# End-to-End: Serve scikit-learn model with OpenVINO on Red Hat OpenShift AI

This notebook performs the full workflow:
1. Upload an existing **`retail_sales_model.joblib`** to **MinIO**
2. Convert it to **ONNX** (with `skl2onnx`)
3. Upload the ONNX using an **OVMS-compatible versioned layout**
4. Deploy an **OpenVINO Model Server (OVMS)** InferenceService on **OpenShift AI (KServe)**
5. Wait for readiness and **run a test inference** via the **V2 Inference Protocol**

✅ *This notebook does **not** set a namespace; it uses the current OpenShift project context.*

----
### Prerequisites
- Access to a running **MinIO** endpoint reachable from this environment
- Your trained scikit-learn pipeline saved as `retail_sales_model.joblib`
- OpenShift cluster with **Red Hat OpenShift AI** and **KServe** installed
- Permissions to create Secrets/ServiceAccounts/InferenceServices in your current project


In [None]:
# Install dependencies if missing
try:
    import minio  # noqa: F401
except Exception:
    %pip install --quiet minio
try:
    import joblib  # noqa: F401
except Exception:
    %pip install --quiet joblib
try:
    import skl2onnx  # noqa: F401
except Exception:
    %pip install --quiet skl2onnx onnx
try:
    import sklearn  # noqa: F401
except Exception:
    %pip install --quiet scikit-learn
try:
    import kubernetes  # noqa: F401
except Exception:
    %pip install --quiet kubernetes
try:
    import yaml  # noqa: F401
except Exception:
    %pip install --quiet pyyaml
try:
    import requests  # noqa: F401
except Exception:
    %pip install --quiet requests

print('Dependencies ready.')

## Configure connection and paths
Set these environment variables or edit below. `MINIO_SECURE=false` is fine for a quick start; use `true` + TLS in production.

In [None]:
import os
from dataclasses import dataclass

@dataclass
class Config:
    model_local_path: str
    model_name: str
    minio_endpoint: str
    minio_access_key: str
    minio_secret_key: str
    minio_bucket: str
    minio_secure: bool
    s3_prefix: str  # e.g., 'retail'

cfg = Config(
    model_local_path=os.getenv('MODEL_LOCAL_PATH', '/mnt/data/retail_sales_model.joblib'),
    model_name=os.getenv('MODEL_NAME', 'retail-sales'),
    minio_endpoint=os.getenv('MINIO_ENDPOINT'),
    minio_access_key=os.getenv('MINIO_ACCESS_KEY'),
    minio_secret_key=os.getenv('MINIO_SECRET_KEY'),
    minio_bucket=os.getenv('MINIO_BUCKET', 'models'),
    minio_secure=os.getenv('MINIO_SECURE', 'false').lower() == 'true',
    s3_prefix=os.getenv('S3_PREFIX', 'retail')
)
cfg

## Upload the original `.joblib` to MinIO

In [None]:
from pathlib import Path
from minio import Minio

model_path = Path(cfg.model_local_path)
assert model_path.exists(), f"Model file not found at {model_path}. Place retail_sales_model.joblib there or set MODEL_LOCAL_PATH."

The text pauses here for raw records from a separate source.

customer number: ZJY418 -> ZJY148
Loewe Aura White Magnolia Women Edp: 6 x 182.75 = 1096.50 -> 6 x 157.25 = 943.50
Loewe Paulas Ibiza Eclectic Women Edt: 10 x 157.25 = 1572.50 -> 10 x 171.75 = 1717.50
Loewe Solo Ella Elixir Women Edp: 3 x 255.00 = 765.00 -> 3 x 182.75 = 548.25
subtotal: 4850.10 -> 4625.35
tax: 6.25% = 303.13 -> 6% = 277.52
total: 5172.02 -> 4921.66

s3 = Minio(cfg.minio_endpoint, access_key=cfg.minio_access_key, secret_key=cfg.minio_secret_key, secure=cfg.minio_secure)
if not s3.bucket_exists(cfg.minio_bucket):
    s3.make_bucket(cfg.minio_bucket)
    print(f"Created bucket '{cfg.minio_bucket}'")
else:
    print(f"Bucket '{cfg.minio_bucket}' exists")

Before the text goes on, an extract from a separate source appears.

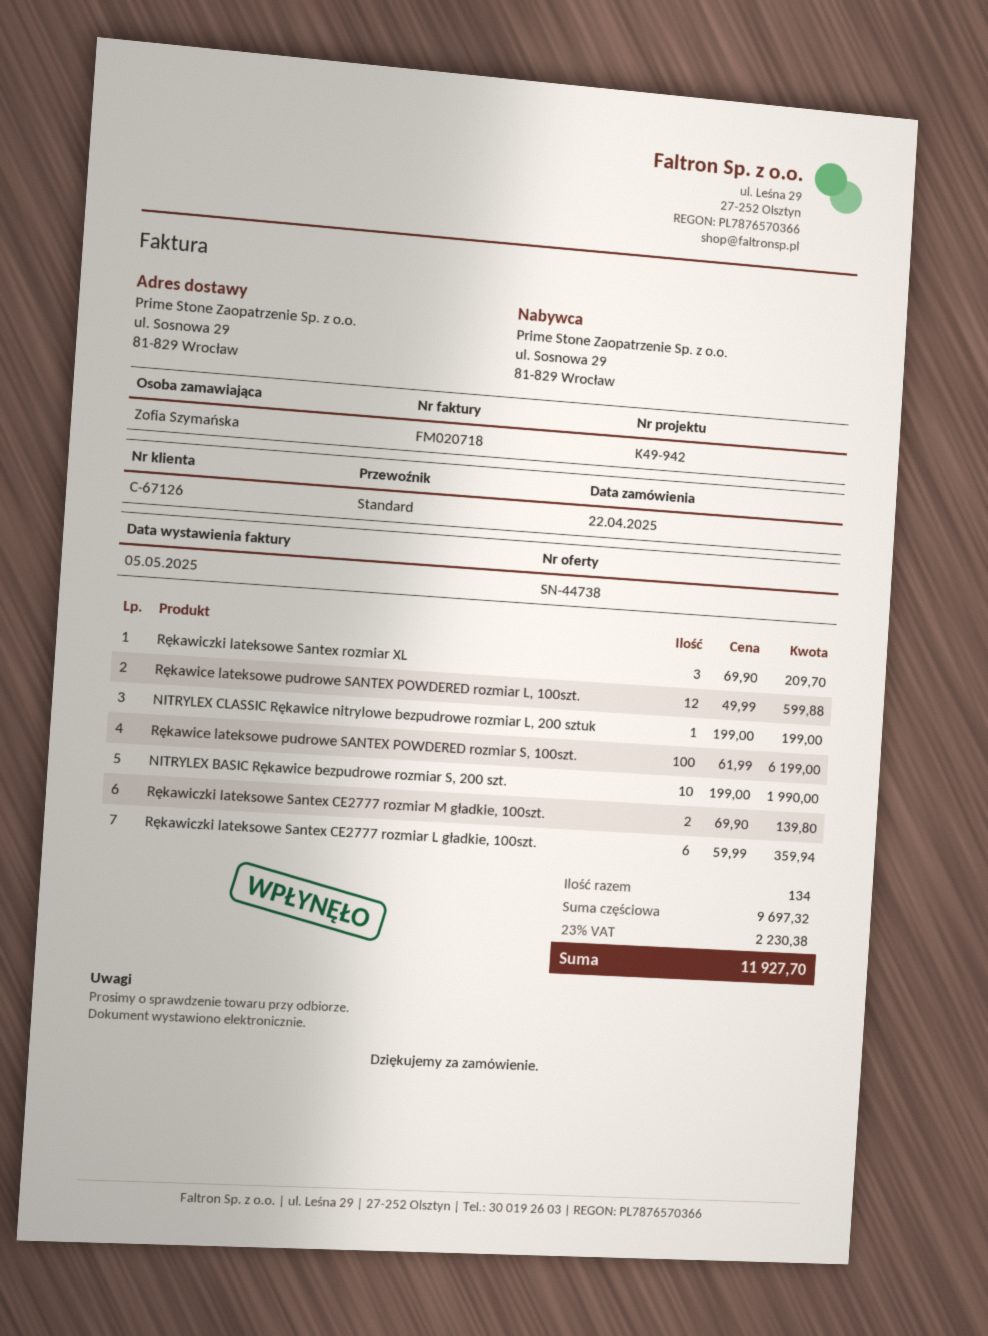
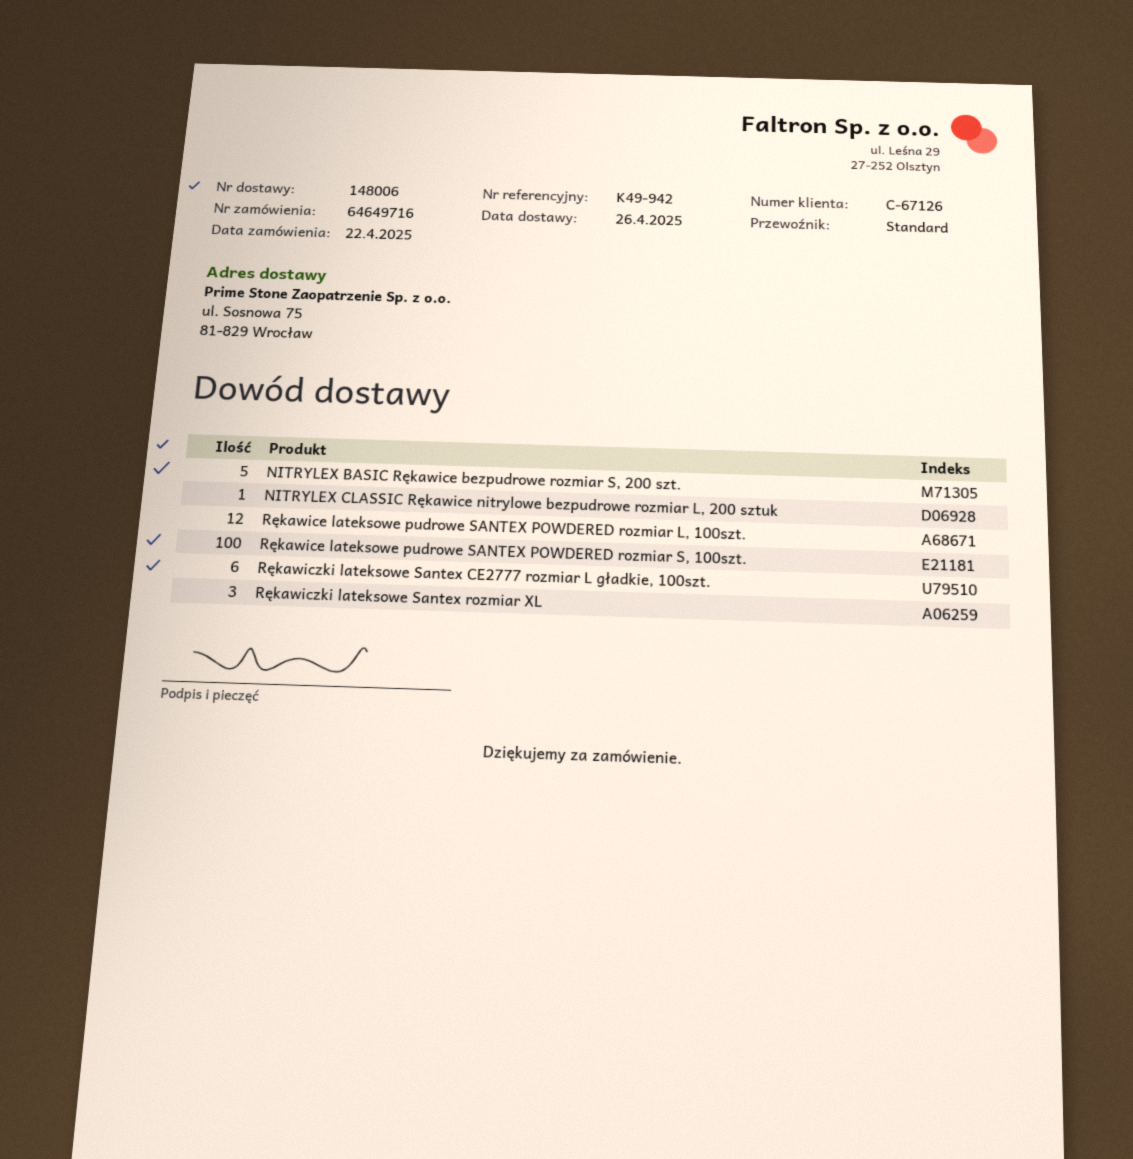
ship to: ul. Sosnowa 29, 81-829 Wrocław -> ul. Sosnowa 75, 81-829 Wrocław
NITRYLEX BASIC Rękawice bezpudrowe rozmiar S, 200 szt.: 10 -> 5
Rękawiczki lateksowe Santex CE2777 rozmiar M gładkie, 100szt.: 2 -> none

joblib_key = f"{cfg.s3_prefix}/{model_path.name}"
s3.fput_object(cfg.minio_bucket, joblib_key, str(model_path), content_type='application/octet-stream')
print('Uploaded joblib to s3://%s/%s' % (cfg.minio_bucket, joblib_key))

## Convert scikit-learn pipeline to ONNX
This assumes your `joblib` contains either the pipeline directly or a dict with a `model` key.

In [None]:
import joblib, numpy as np
from skl2onnx import convert_sklearn
from skl2onnx.common.data_types import FloatTensorType, StringTensorType, Int64TensorType

loaded = joblib.load(model_path)
pipeline = loaded.get('model') if isinstance(loaded, dict) and 'model' in loaded else loaded
print(type(pipeline))

# Infer input feature width if available
n_features = getattr(pipeline, 'n_features_in_', None)
if n_features is None:
    # Fallback: let the user set FEATURE_COUNT env or default to 10
    n_features = int(os.getenv('FEATURE_COUNT', '10'))
print('Using feature count:', n_features)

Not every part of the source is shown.